## WHAT YOU NEED TO DO
Because the pictures are not wanted, give back only the exact text of every entry below.

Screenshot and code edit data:
____________
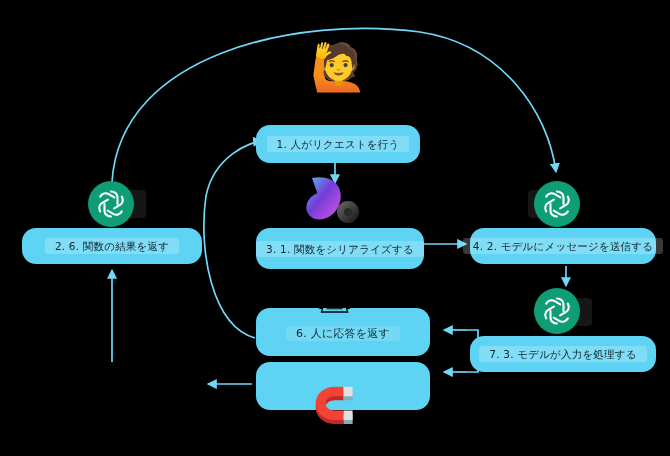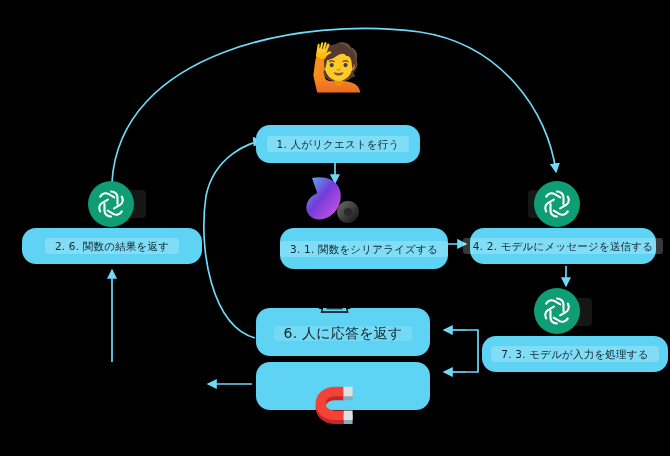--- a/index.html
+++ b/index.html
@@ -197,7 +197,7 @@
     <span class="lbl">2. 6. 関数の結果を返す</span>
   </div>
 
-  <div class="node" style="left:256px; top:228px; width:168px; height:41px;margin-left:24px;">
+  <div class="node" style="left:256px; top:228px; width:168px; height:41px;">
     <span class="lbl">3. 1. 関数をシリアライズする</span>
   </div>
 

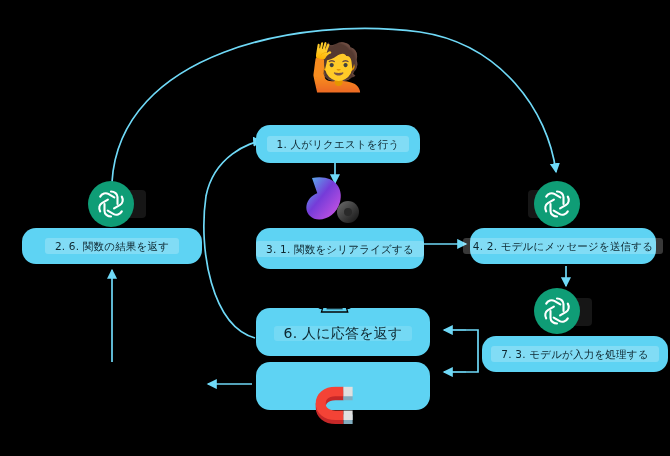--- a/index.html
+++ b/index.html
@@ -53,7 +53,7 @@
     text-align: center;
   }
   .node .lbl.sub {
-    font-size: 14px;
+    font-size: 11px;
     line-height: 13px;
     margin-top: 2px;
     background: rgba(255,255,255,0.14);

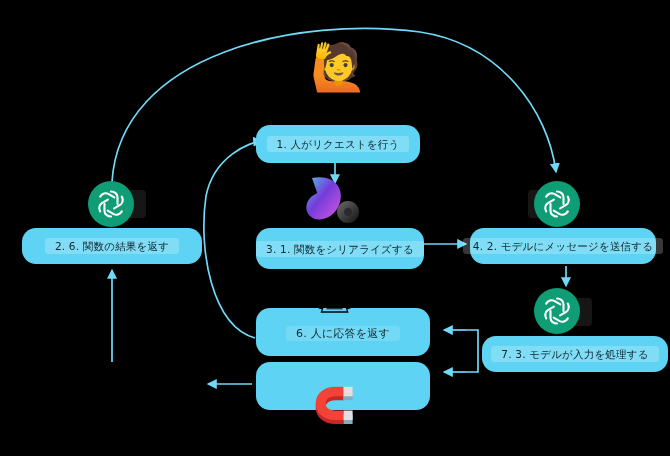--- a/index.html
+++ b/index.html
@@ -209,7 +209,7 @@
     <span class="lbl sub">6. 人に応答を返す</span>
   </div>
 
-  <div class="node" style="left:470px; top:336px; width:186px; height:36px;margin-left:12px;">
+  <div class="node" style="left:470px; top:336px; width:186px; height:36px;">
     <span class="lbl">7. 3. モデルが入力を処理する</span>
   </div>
____________
## ANSWER FOR THIS EXERCISE
--- a/index.html
+++ b/index.html
@@ -197,7 +197,7 @@
     <span class="lbl">2. 6. 関数の結果を返す</span>
   </div>
 
-  <div class="node" style="left:256px; top:228px; width:168px; height:41px;margin-left:24px;">
+  <div class="node" style="left:256px; top:228px; width:168px; height:41px;">
     <span class="lbl">3. 1. 関数をシリアライズする</span>
   </div>
 

--- a/index.html
+++ b/index.html
@@ -53,7 +53,7 @@
     text-align: center;
   }
   .node .lbl.sub {
-    font-size: 14px;
+    font-size: 11px;
     line-height: 13px;
     margin-top: 2px;
     background: rgba(255,255,255,0.14);

--- a/index.html
+++ b/index.html
@@ -209,7 +209,7 @@
     <span class="lbl sub">6. 人に応答を返す</span>
   </div>
 
-  <div class="node" style="left:470px; top:336px; width:186px; height:36px;margin-left:12px;">
+  <div class="node" style="left:470px; top:336px; width:186px; height:36px;">
     <span class="lbl">7. 3. モデルが入力を処理する</span>
   </div>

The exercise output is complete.